◆ About this task ◆
Please repeat the lines below exactly. Begin with the line containing "11.5in Right Hand" and go on through the line containing "subtotal: 4669.06 -> 4494.07".

[Itemized modification records]
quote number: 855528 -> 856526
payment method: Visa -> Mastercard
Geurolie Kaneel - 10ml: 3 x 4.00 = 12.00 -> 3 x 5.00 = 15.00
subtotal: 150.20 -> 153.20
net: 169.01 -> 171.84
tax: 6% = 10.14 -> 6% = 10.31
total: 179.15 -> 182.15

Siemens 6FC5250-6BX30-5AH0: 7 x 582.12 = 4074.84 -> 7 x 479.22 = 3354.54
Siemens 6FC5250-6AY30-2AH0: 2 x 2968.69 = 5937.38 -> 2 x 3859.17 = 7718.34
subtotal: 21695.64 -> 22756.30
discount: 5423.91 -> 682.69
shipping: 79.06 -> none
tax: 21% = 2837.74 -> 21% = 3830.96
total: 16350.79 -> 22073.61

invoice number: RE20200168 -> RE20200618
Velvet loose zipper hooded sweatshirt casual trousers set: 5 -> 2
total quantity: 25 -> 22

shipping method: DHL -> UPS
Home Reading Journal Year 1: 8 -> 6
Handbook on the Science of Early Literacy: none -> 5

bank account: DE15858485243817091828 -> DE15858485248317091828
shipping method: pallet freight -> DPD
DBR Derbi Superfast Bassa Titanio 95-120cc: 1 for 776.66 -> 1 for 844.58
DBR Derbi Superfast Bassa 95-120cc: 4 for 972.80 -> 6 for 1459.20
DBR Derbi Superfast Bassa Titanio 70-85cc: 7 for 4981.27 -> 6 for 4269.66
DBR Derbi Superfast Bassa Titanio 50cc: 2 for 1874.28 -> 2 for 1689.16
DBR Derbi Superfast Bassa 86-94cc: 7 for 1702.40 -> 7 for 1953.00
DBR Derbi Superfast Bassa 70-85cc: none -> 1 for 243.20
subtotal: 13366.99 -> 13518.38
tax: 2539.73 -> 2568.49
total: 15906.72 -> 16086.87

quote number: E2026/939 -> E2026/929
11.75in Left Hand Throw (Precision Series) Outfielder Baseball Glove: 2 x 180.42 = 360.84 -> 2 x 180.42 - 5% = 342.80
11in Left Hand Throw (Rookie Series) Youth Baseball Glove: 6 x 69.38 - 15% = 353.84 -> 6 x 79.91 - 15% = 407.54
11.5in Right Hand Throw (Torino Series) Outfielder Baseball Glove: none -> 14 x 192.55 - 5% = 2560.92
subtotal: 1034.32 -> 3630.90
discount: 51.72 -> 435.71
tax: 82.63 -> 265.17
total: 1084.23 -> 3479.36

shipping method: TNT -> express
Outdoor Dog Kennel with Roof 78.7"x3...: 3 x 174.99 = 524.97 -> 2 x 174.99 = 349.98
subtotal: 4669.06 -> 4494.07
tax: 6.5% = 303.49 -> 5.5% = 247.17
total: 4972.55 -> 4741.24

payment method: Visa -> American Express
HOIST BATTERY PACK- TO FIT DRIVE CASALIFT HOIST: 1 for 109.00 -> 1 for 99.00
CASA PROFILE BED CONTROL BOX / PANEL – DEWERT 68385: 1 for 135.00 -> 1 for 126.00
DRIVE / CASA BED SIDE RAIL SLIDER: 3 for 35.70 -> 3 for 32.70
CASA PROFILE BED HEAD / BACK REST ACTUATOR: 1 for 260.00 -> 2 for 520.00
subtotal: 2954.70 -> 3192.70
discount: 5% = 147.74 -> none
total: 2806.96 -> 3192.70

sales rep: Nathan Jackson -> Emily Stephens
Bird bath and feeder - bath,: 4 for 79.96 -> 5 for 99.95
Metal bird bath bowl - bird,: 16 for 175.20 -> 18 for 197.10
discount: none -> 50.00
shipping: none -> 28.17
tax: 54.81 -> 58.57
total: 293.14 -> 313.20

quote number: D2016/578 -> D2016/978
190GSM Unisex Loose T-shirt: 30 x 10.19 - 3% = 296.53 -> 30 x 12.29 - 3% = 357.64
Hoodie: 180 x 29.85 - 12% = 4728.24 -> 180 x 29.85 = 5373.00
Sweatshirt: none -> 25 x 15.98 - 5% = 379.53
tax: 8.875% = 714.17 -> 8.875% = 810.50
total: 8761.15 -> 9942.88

◆ Answer area ◆
11.5in Right Hand Throw (Torino Series) Outfielder Baseball Glove: none -> 14 x 192.55 - 5% = 2560.92
subtotal: 1034.32 -> 3630.90
discount: 51.72 -> 435.71
tax: 82.63 -> 265.17
total: 1084.23 -> 3479.36

shipping method: TNT -> express
Outdoor Dog Kennel with Roof 78.7"x3...: 3 x 174.99 = 524.97 -> 2 x 174.99 = 349.98
subtotal: 4669.06 -> 4494.07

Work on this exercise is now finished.